The disease should have stayed inflammatory inactive for at least six months in women with SLE planning pregnancy [7]. Although pregnancy is a well-known trigger for increased SLE disease activity [7], a previous Norwegian study showed low or no disease activity at conception and during pregnancy in most SLE women [9]. This correlated well with our results, as all participants had low disease activity scores at inclusion of RevNatus. Skorpen et al. found that disease activity was significantly higher six and 12 months postpartum [9] compared to time of conception. In contrast, our study showed an overall low postpartum disease activity, with a mean LAI-P score of 0.15 and a mean SLEDAI score of 1.4 The extensive use of HCQ among our patients (75%) may be one explanation for the very few flares observed postpartum. HCQ has been recommended for use in pregnancy and during lactation by the ACR (American Collegue of Rheumatology) organization [25].

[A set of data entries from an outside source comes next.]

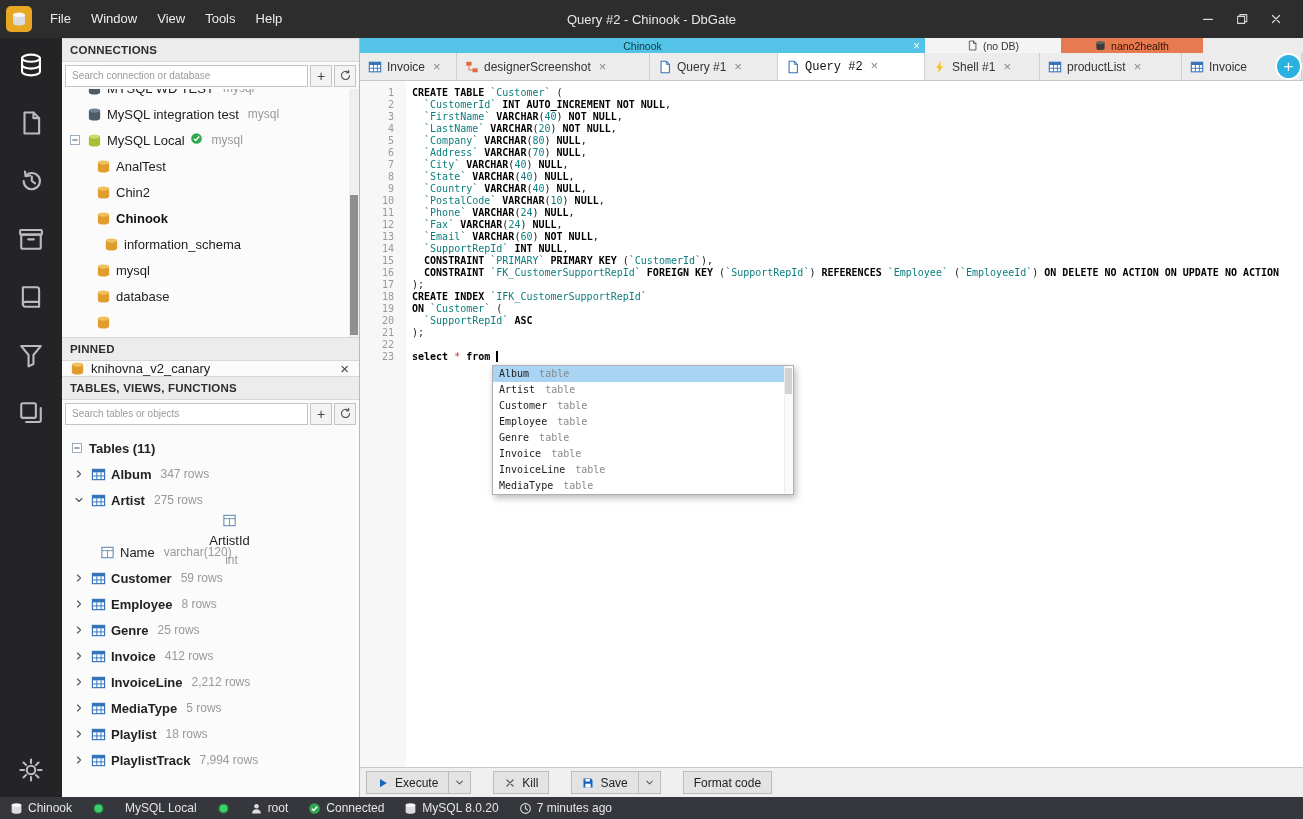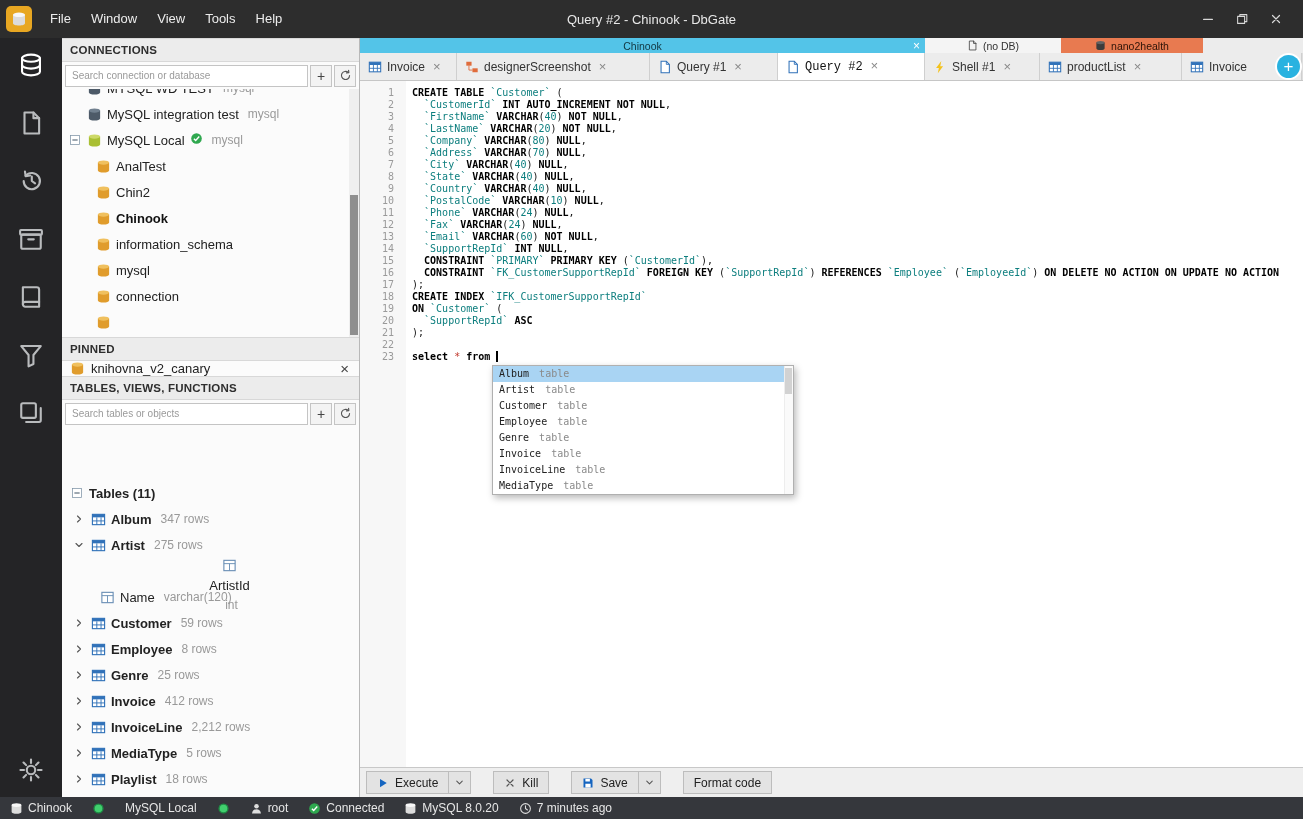--- a/index.html
+++ b/index.html
@@ -332,7 +332,7 @@
               </span>
               <span class="lbl">Chinook</span>
             </div>
-            <div class="trow" style="padding-left: 34px;">
+            <div class="trow" style="padding-left: 34px; margin-left: 8px;">
               <span class="ic node" style="width: 15px; height: 15px;">
                 <svg viewBox="0 0 16 16" xmlns="http://www.w3.org/2000/svg">
                   <path d="M2 3.8v8.4c0 1.3 2.7 2.3 6 2.3s6-1 6-2.3V3.8z" fill="#e09c2c"></path>

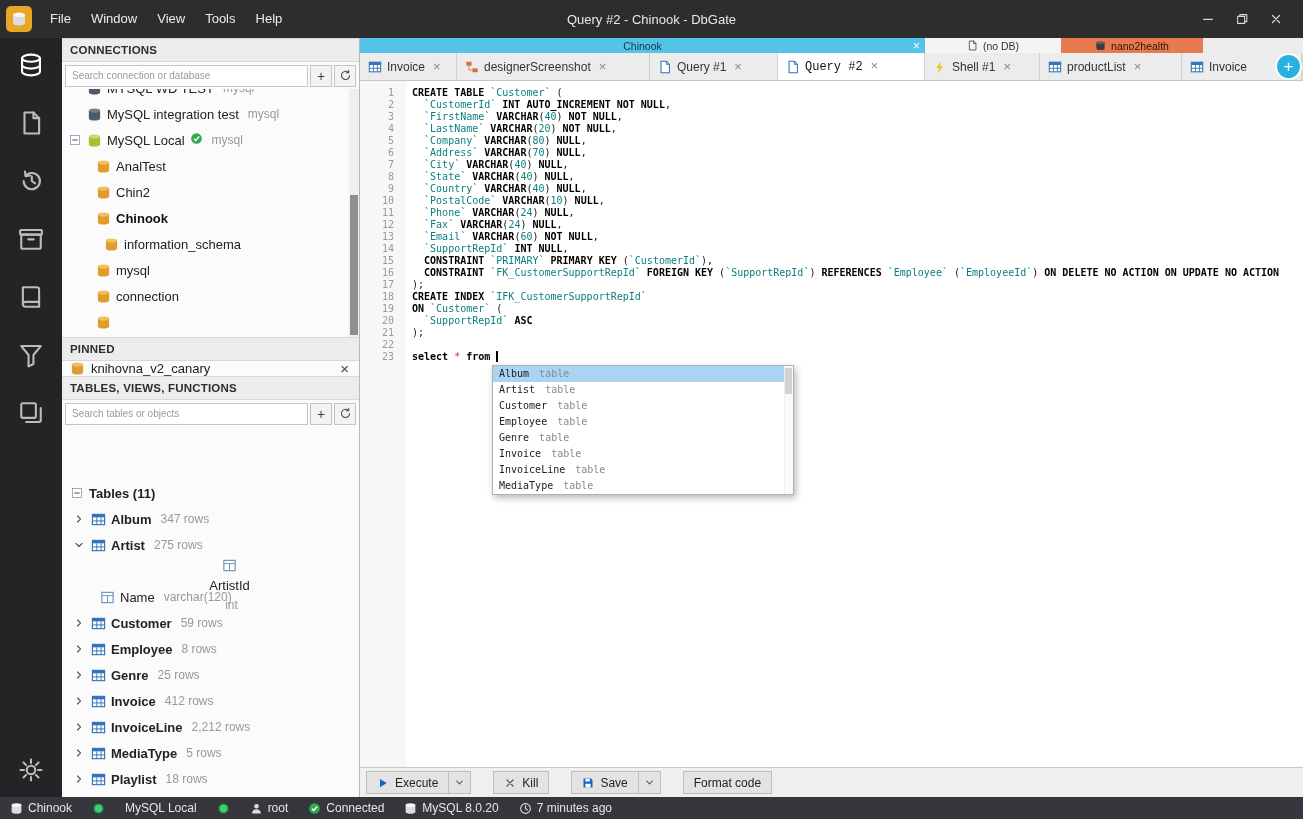--- a/index.html
+++ b/index.html
@@ -357,7 +357,7 @@
                   <ellipse cx="8" cy="3.8" rx="6" ry="2.3" fill="#f0c05e"></ellipse>
                 </svg>
               </span>
-              <span class="lbl">connection</span>
+              <span class="lbl">database</span>
             </div>
             <div class="trow" style="padding-left: 34px;">
               <span class="ic node" style="width: 15px; height: 15px;">

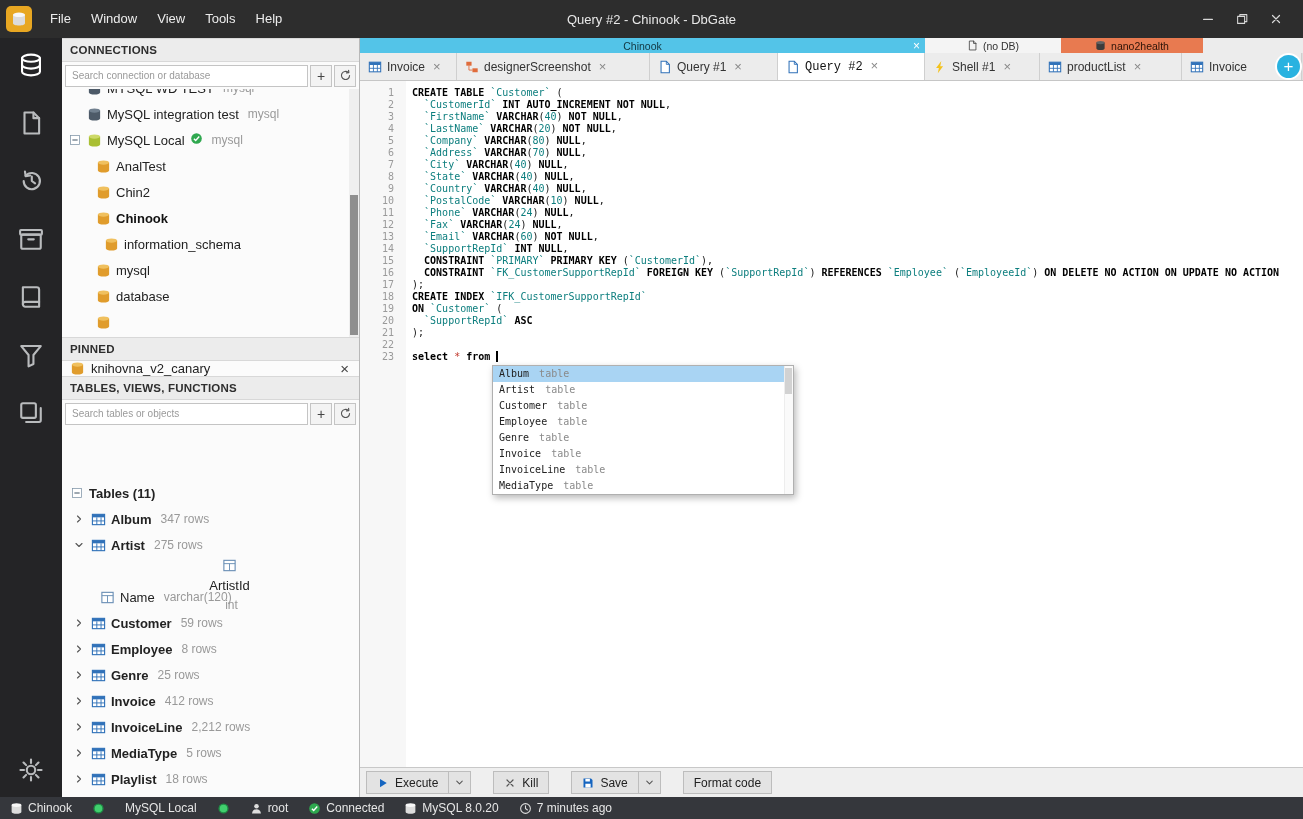--- a/index.html
+++ b/index.html
@@ -403,7 +403,7 @@
           </button>
       </div>
       <div class="tables-tree">
-          <div class="trow" style="padding-left: 8px; margin-top: 45px;">
+          <div class="trow" style="padding-left: 8px;">
             <span class="exp-slot">
               <span class="ic" style="width: 12px; height: 12px;">
                 <svg viewBox="0 0 16 16" xmlns="http://www.w3.org/2000/svg">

A higher proportion of elective and emergent caesarian deliveries in non-breastfeeding women with SLE has previously been reported [12]. In our study, only delivery by emergency caesarean section was positively associated with non-breastfeeding at six weeks after delivery. Positive associations between initiation and duration of breastfeeding and term delivery have also been demonstrated in a previous study [6]. We did not find a significant association between prematurity and non-breastfeeding or cessation of breastfeeding. However, analyzing the pregnancies ending in emergency caesarean delivery (n = 10), 50% were born preterm. A previous study has shown that up to 80% of preterm mothers have difficulties establishing sufficient milk supplies and initiating lactation compared to mothers delivering at term [26]. This corresponds to our data, showing that 80% of mothers of preterm infants delivered by emergency caesarean section had discontinued breastfeeding within six months after birth. Acute surgical delivery may lead to significant maternal and fetal stress, which are found to reduce oxytocin release. This in turn may compromise lactogenesis [22, 27]. Not being able to sufficiently supply your child with breastmilk, could possibly worsen the stress response thus reducing lactogenesis even further. These factors may lead to early cessation of breastfeeding.

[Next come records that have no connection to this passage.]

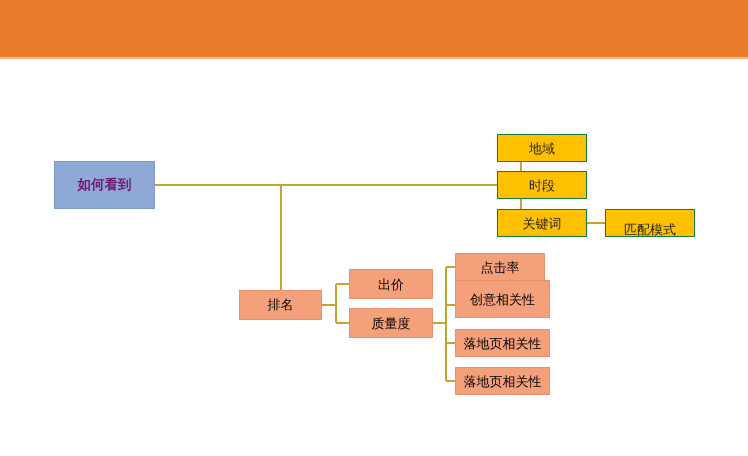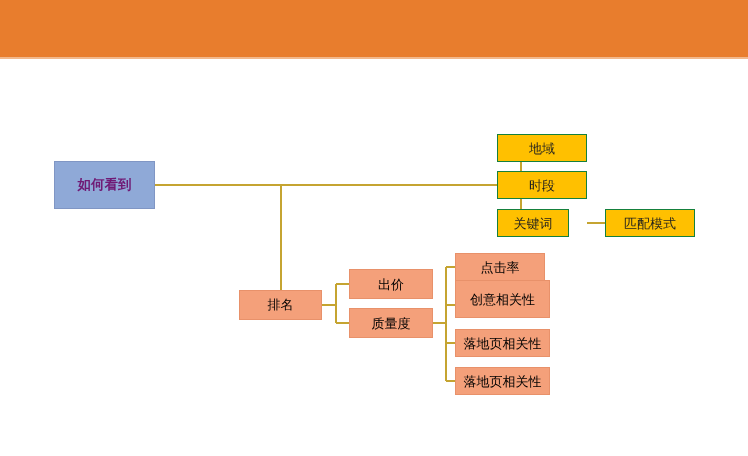--- a/index.html
+++ b/index.html
@@ -145,7 +145,7 @@
     <span>时段</span>
   </div>
 
-  <div class="node node-gold" style="left:497px; top:209px; width:72px; height:28px;">
+  <div class="node node-gold" style="left:497px; top:209px; width:90px; height:28px;">
     <span>关键词</span>
   </div>
 

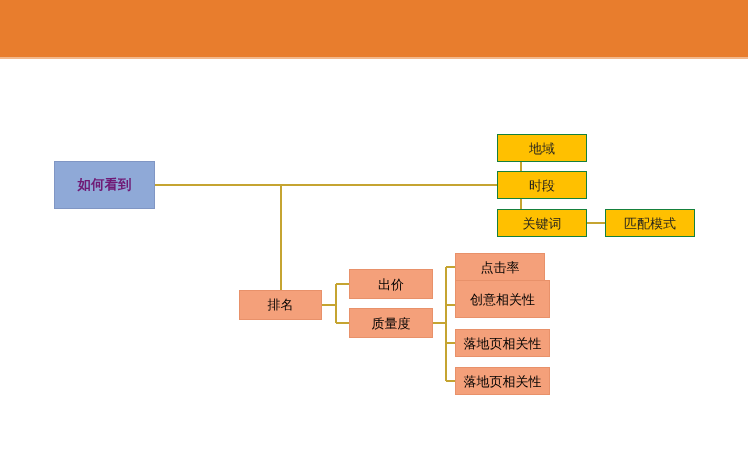--- a/index.html
+++ b/index.html
@@ -149,7 +149,7 @@
     <span>关键词</span>
   </div>
 
-  <div class="node node-gold" style="left:605px; top:209px; width:90px; height:28px;">
+  <div class="node node-gold" style="left:605px; top:209px; width:90px; height:28px;align-items:flex-end;">
     <span>匹配模式</span>
   </div>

A limitation of our study was that we were not able to distinguish between full and partial breastfeeding. However, traditionally, Norwegian women do full breastfeeding, also women with rheumatic diseases, during the first three to six months after delivery. In Norwegian maternity wards, all mothers are encouraged to initiate breastfeeding. However, the length of stay in maternity wards are substantially shorter than previous years. This results in shorter follow-up time in hospital, which may lead to early cessation of breastfeeding in some women. Another limitation was the switch of preferred disease activity scoring index, from LAI-P to SLEDAI. At inclusion 79% of the pregnancies were assessed using LAI-P. The scoring systems emphasize and account for different elements, thus, the proportion of exacerbations at different time points could be incorrectly estimated. A third limitation is related to the amount of missing data. This applies especially to the six-month visit which had the lowest attendance (61%), leading to large amounts of missing data at this point. Also, participants did not always complete the digital self-registration prior to each visit, resulting in missing information. Large quantities of missing data pose a risk of type 2 errors. Non-significant data should therefore be interpreted with caution.

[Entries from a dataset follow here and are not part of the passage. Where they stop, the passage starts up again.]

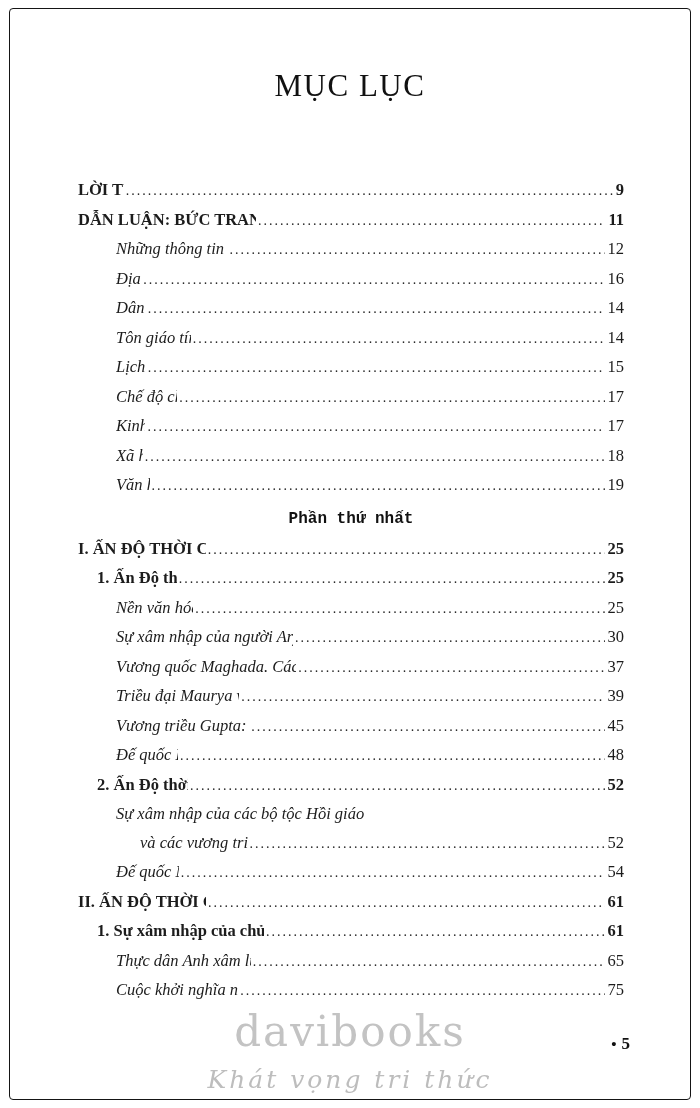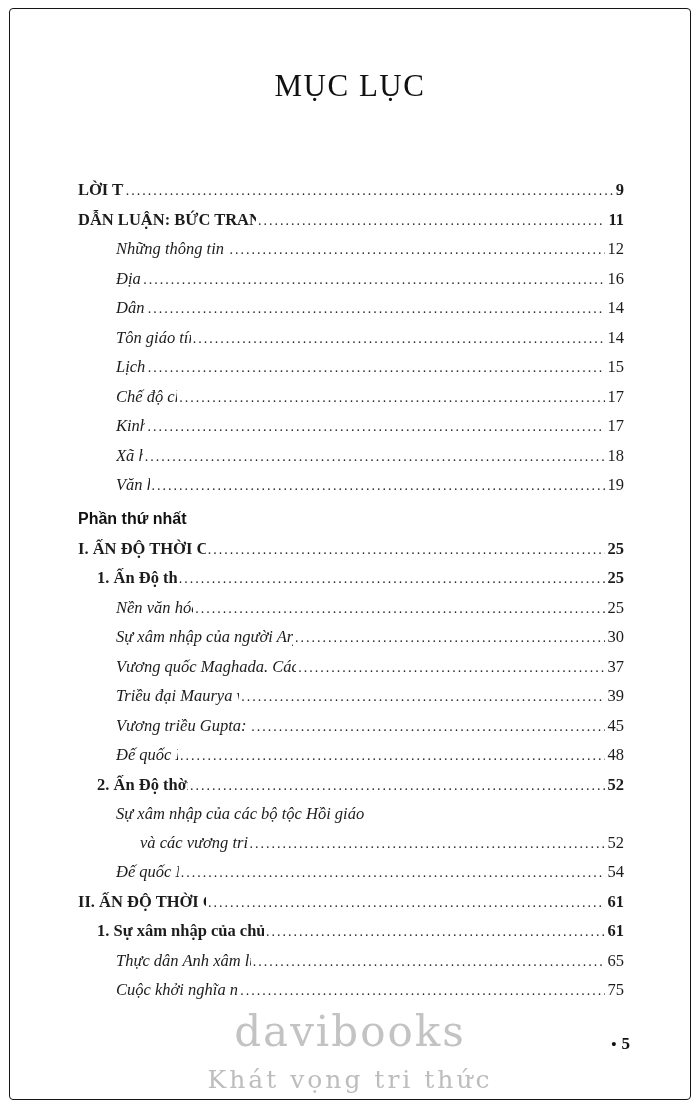--- a/index.html
+++ b/index.html
@@ -62,7 +62,8 @@
   .row.it .pg, .row.it2 .pg { font-weight: normal; }
   .row.it2 { font-style: italic; padding-left: 62px; }
   .section {
-    font-family: Liberation Sans, sans-serif;
+    text-align: center;
+    font-family: Liberation Mono, monospace;
     font-weight: bold;
     margin: 7px 0 5px 0;
     color: #111;

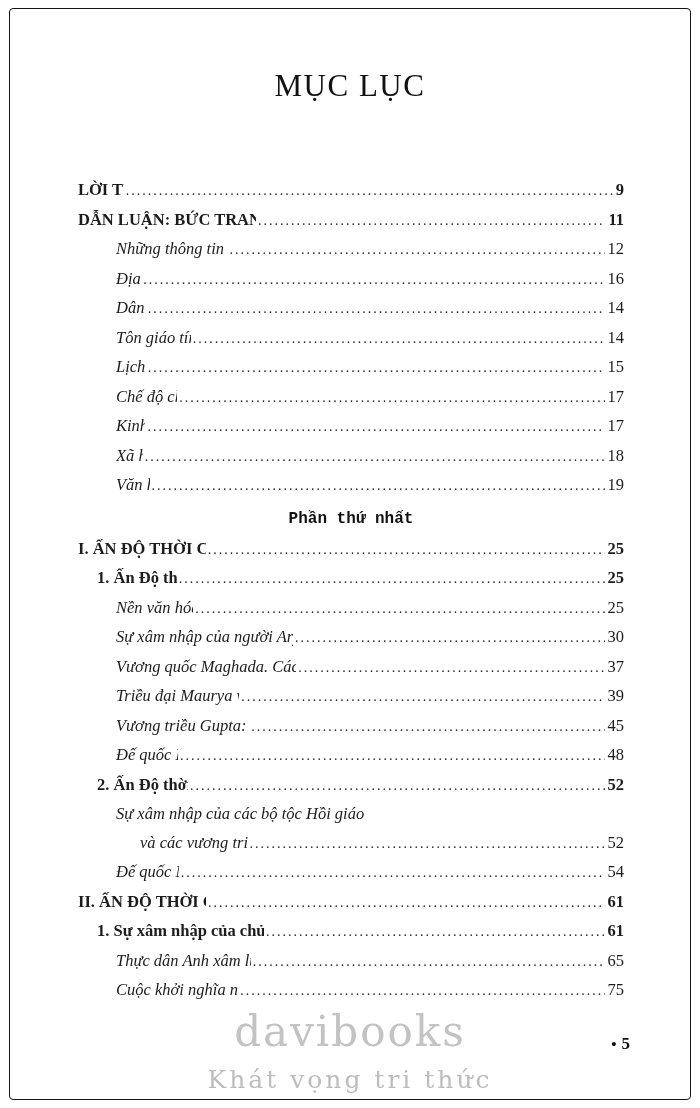--- a/index.html
+++ b/index.html
@@ -90,6 +90,7 @@
     line-height: 32px;
     color: #bdbdbd;
     letter-spacing: 3px;
+    font-style: italic;
   }
   .pageno {
     position: absolute;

The main advantage of our study is the prospective design, allowing us to monitor the participants over time in a public health care system available to all the population, securing more accurate and unbiased registrations of disease activity and quality of life. The diagnoses of SLE were confirmed by an experienced rheumatologist and according to the ACR/EULAR classification criteria. Additionally, by including missing data from subjects who refrained from visits at certain time points, we have exploited all available data in our analyses.